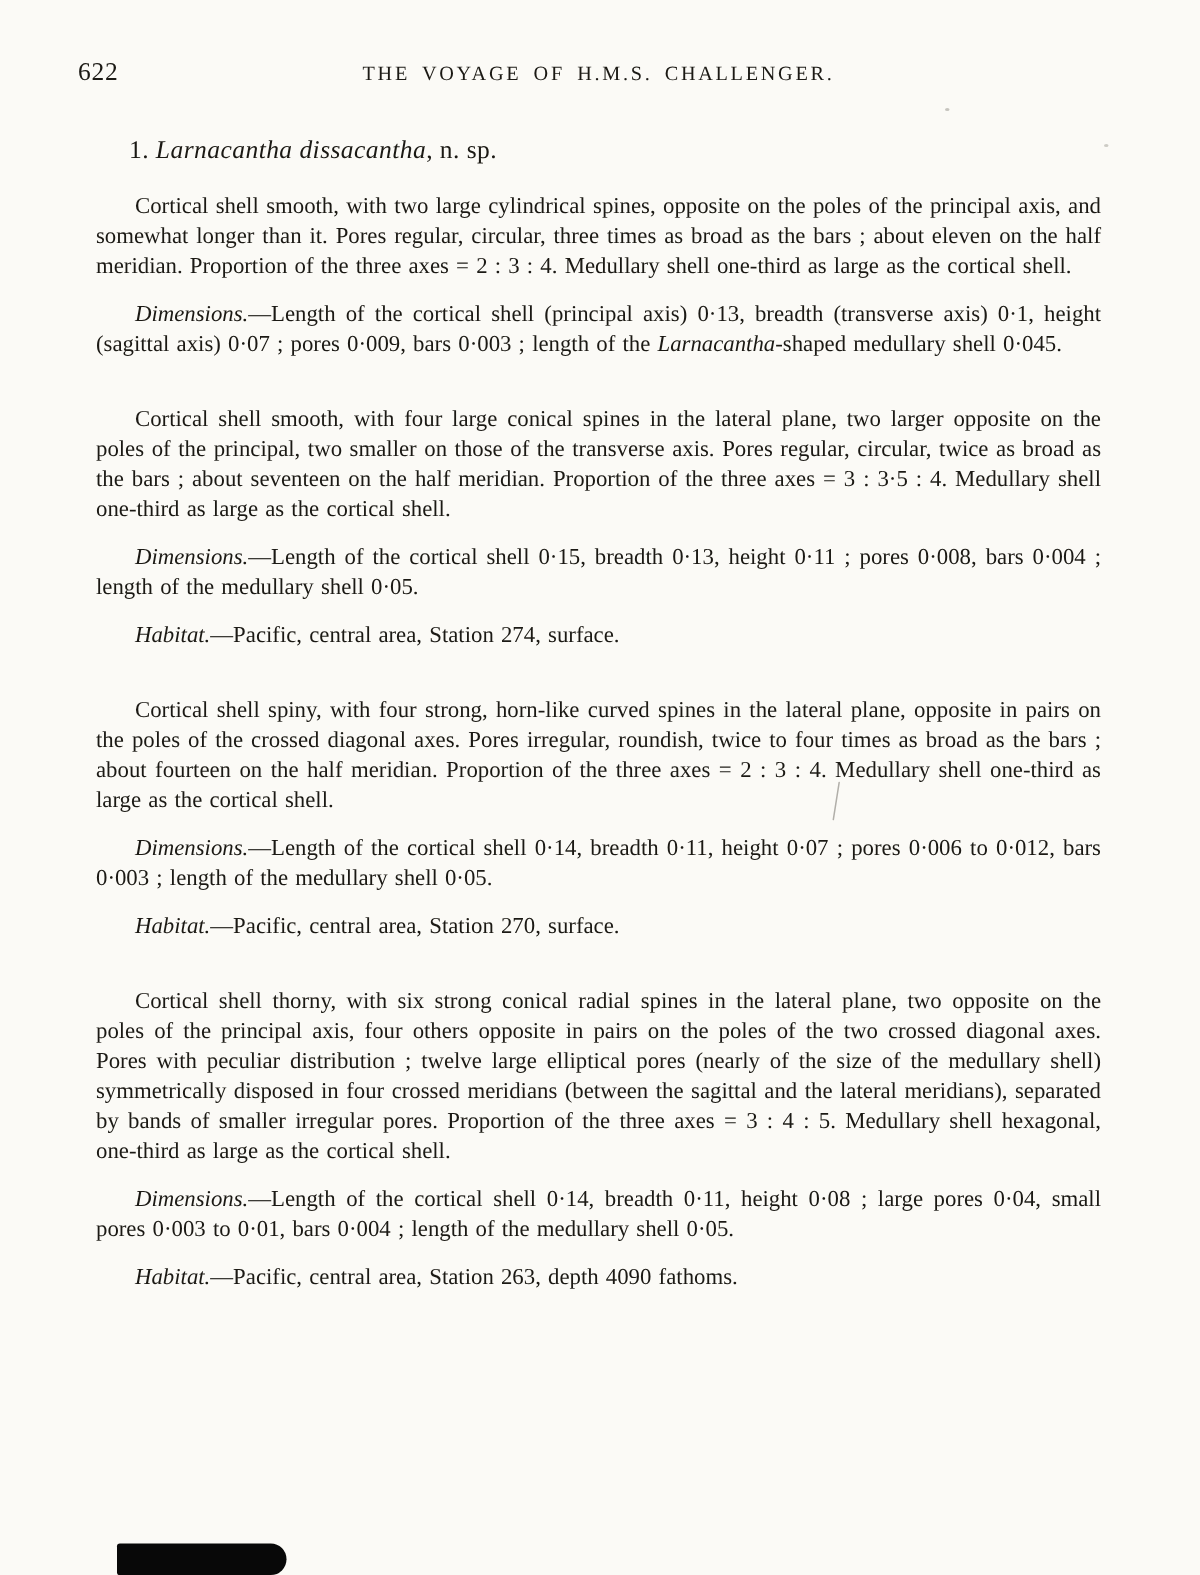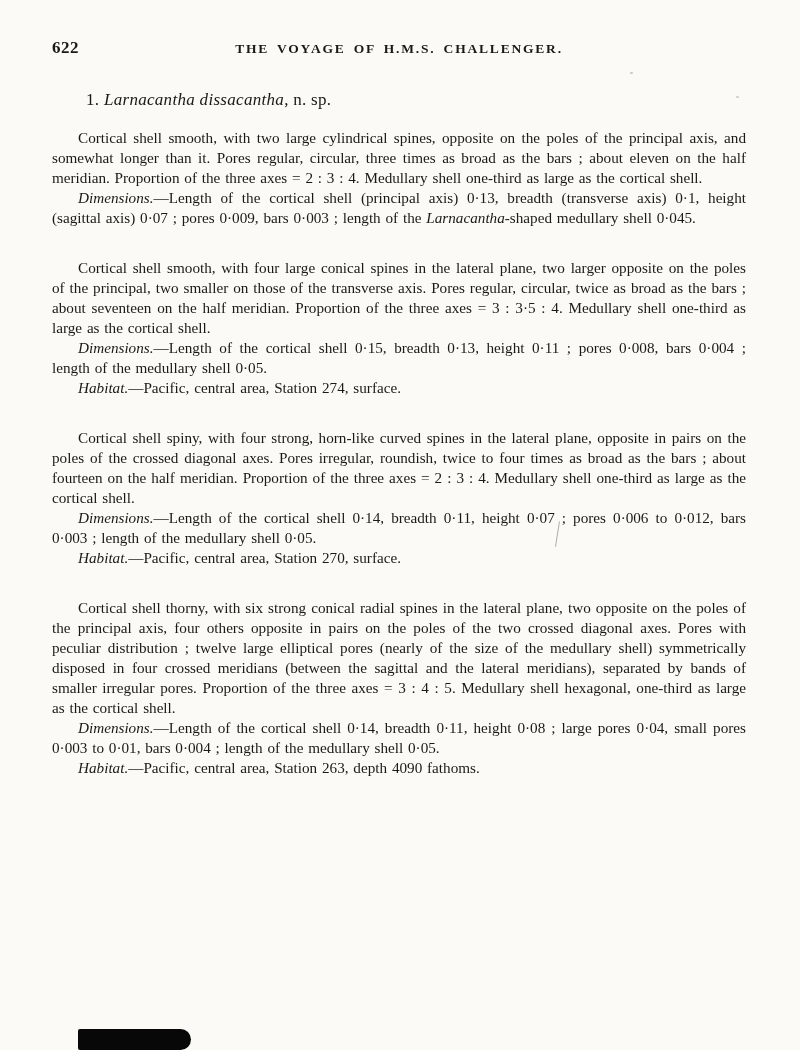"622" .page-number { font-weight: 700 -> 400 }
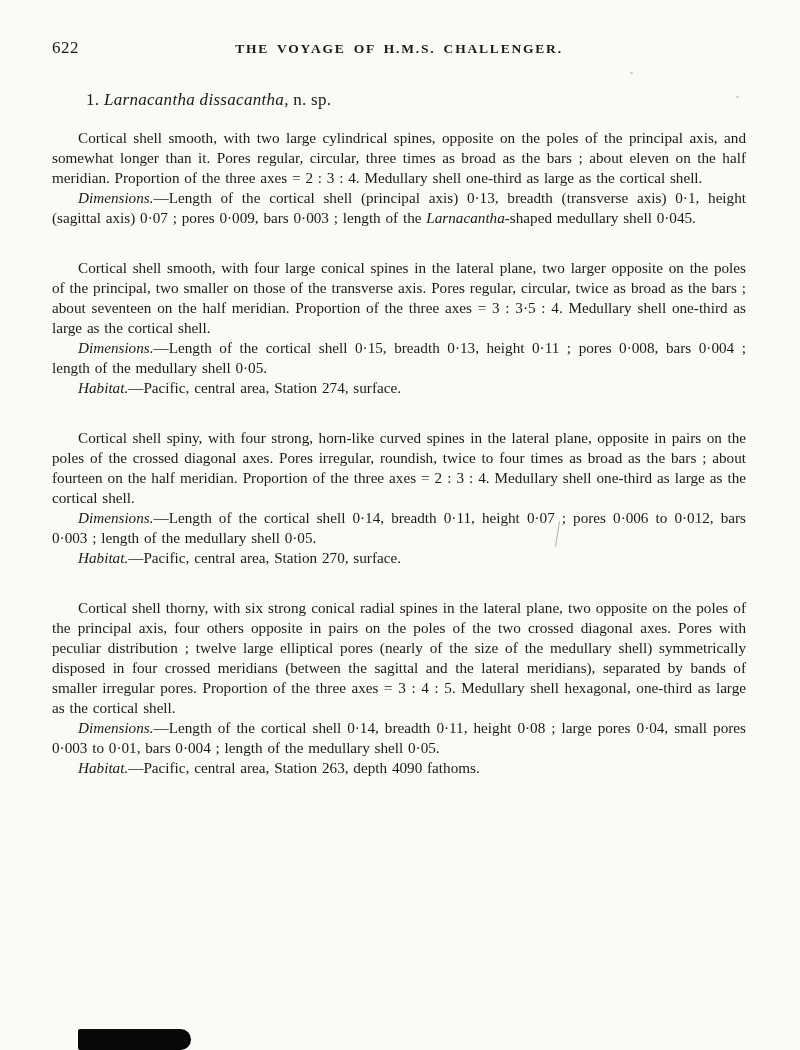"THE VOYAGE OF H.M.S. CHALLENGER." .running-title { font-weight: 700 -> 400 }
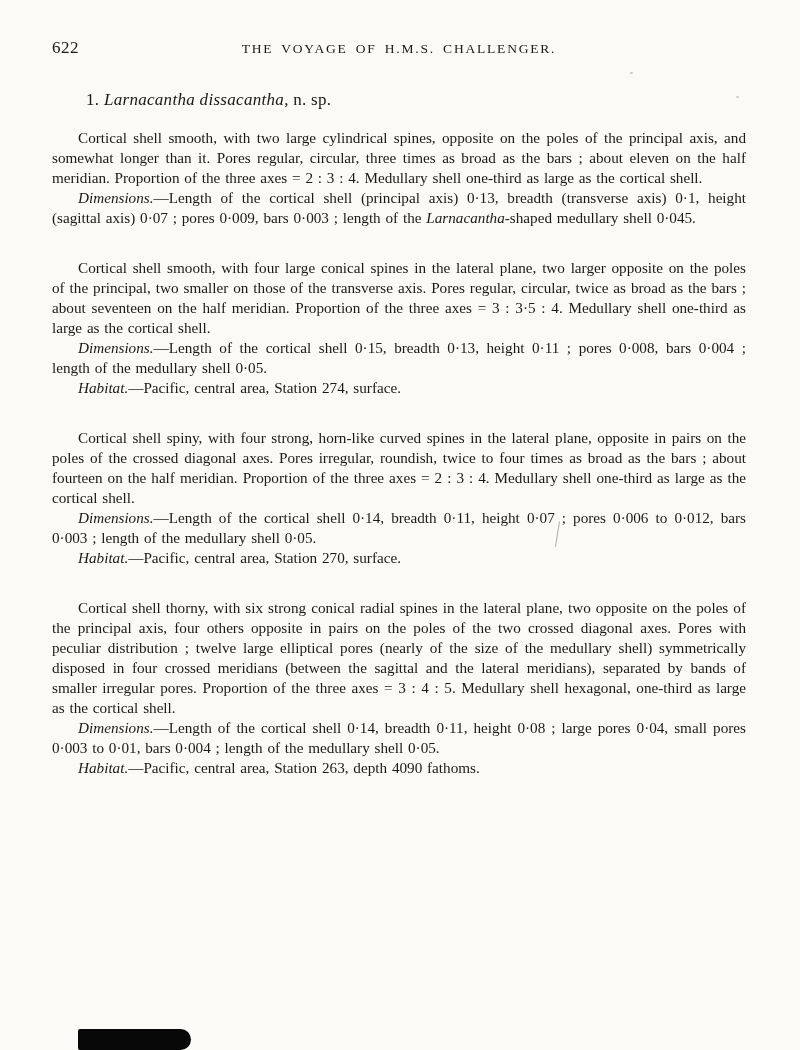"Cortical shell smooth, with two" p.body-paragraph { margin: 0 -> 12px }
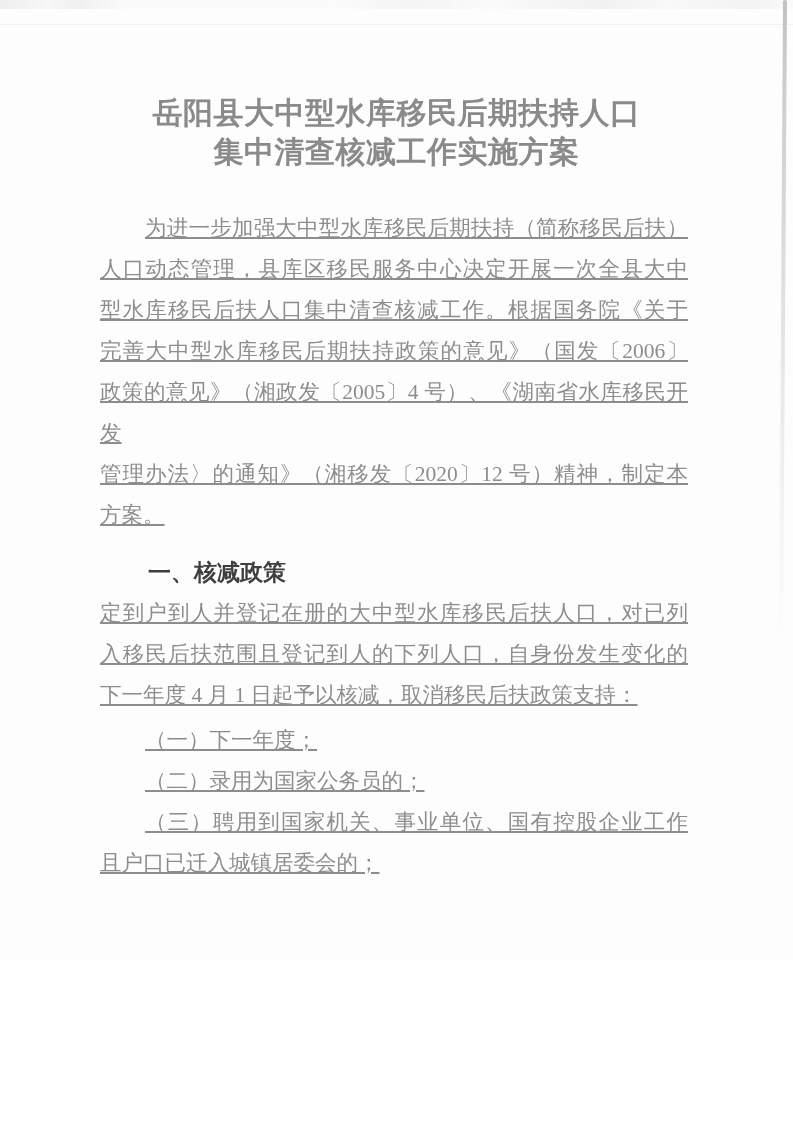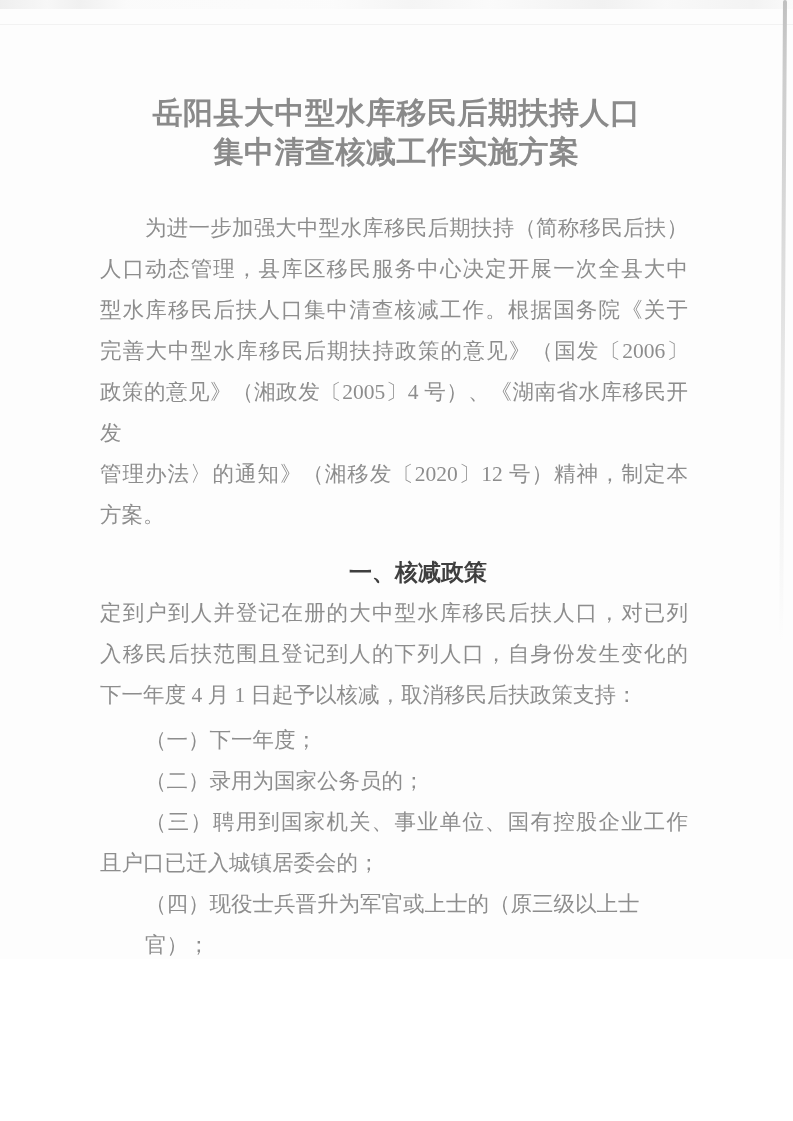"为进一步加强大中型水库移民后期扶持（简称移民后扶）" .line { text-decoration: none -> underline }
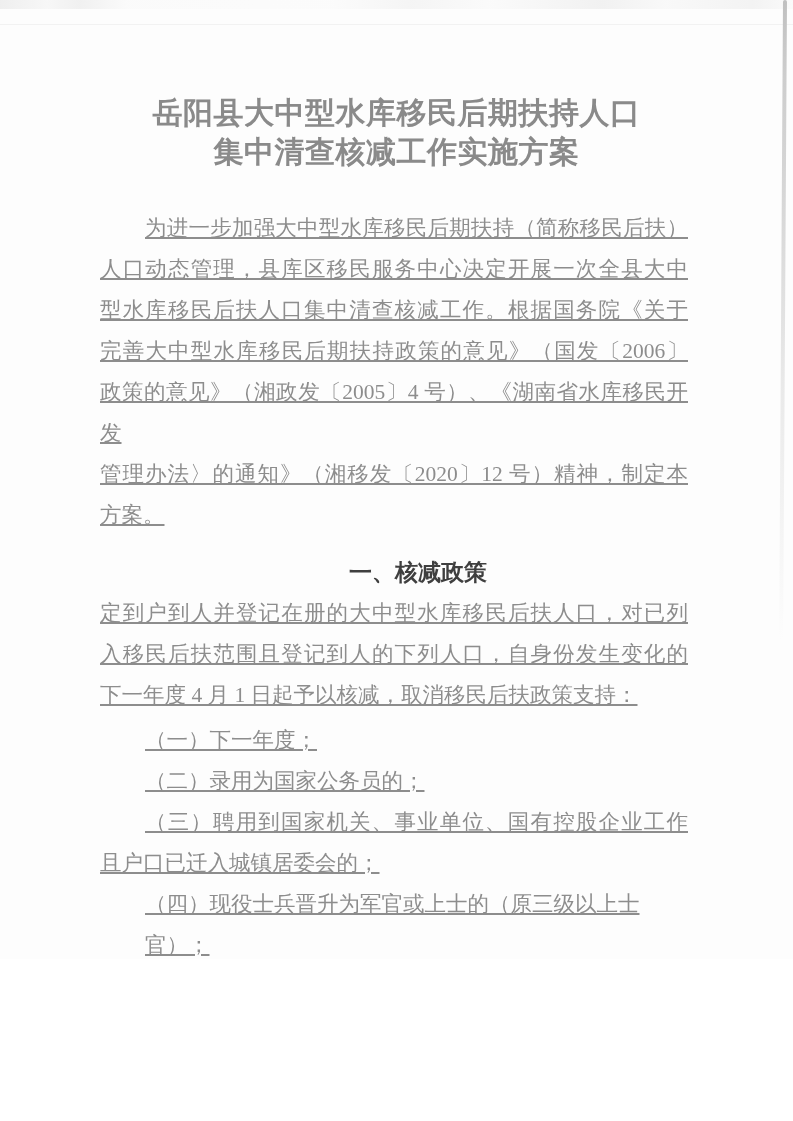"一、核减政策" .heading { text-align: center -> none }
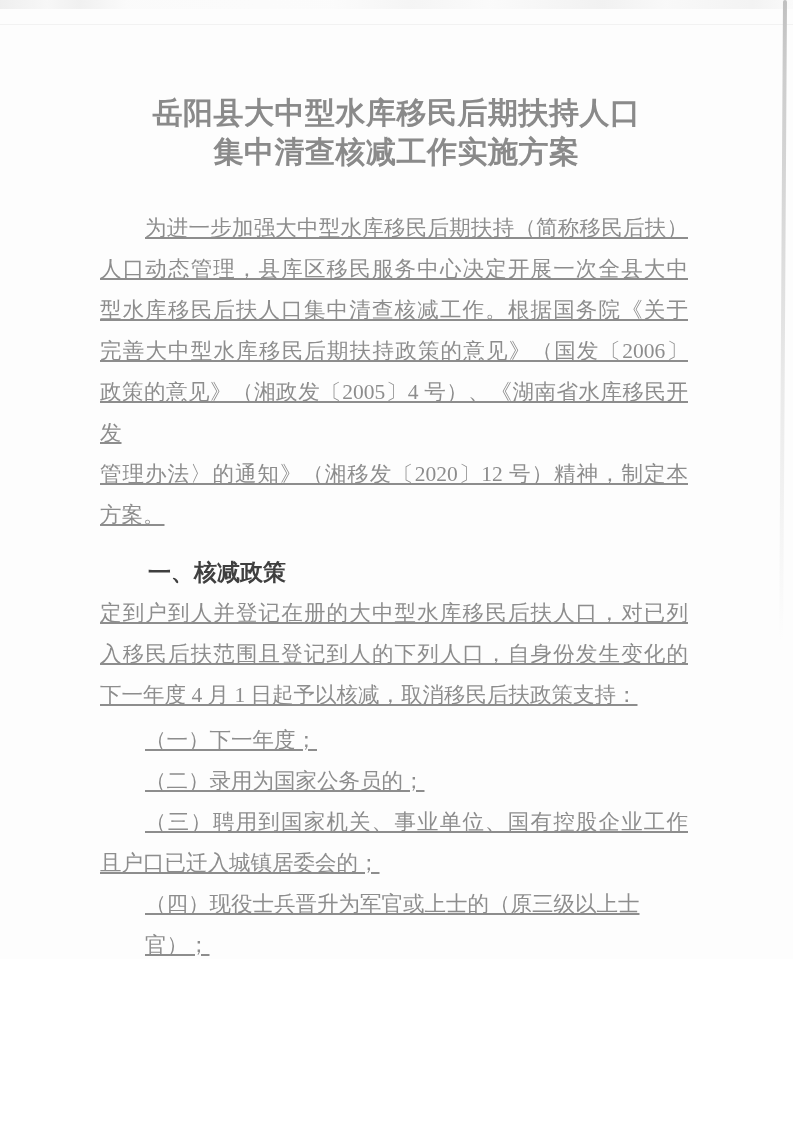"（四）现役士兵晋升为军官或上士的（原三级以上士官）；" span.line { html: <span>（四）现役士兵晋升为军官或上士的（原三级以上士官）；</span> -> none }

■ ■ ■

Please produce an exact copy of all the material, leaving out the pictures.

Answer area:
"622" .page-number { font-weight: 700 -> 400 }
"THE VOYAGE OF H.M.S. CHALLENGER." .running-title { font-weight: 700 -> 400 }
"Cortical shell smooth, with two" p.body-paragraph { margin: 0 -> 12px }
"为进一步加强大中型水库移民后期扶持（简称移民后扶）" .line { text-decoration: none -> underline }
"一、核减政策" .heading { text-align: center -> none }
"（四）现役士兵晋升为军官或上士的（原三级以上士官）；" span.line { html: <span>（四）现役士兵晋升为军官或上士的（原三级以上士官）；</span> -> none }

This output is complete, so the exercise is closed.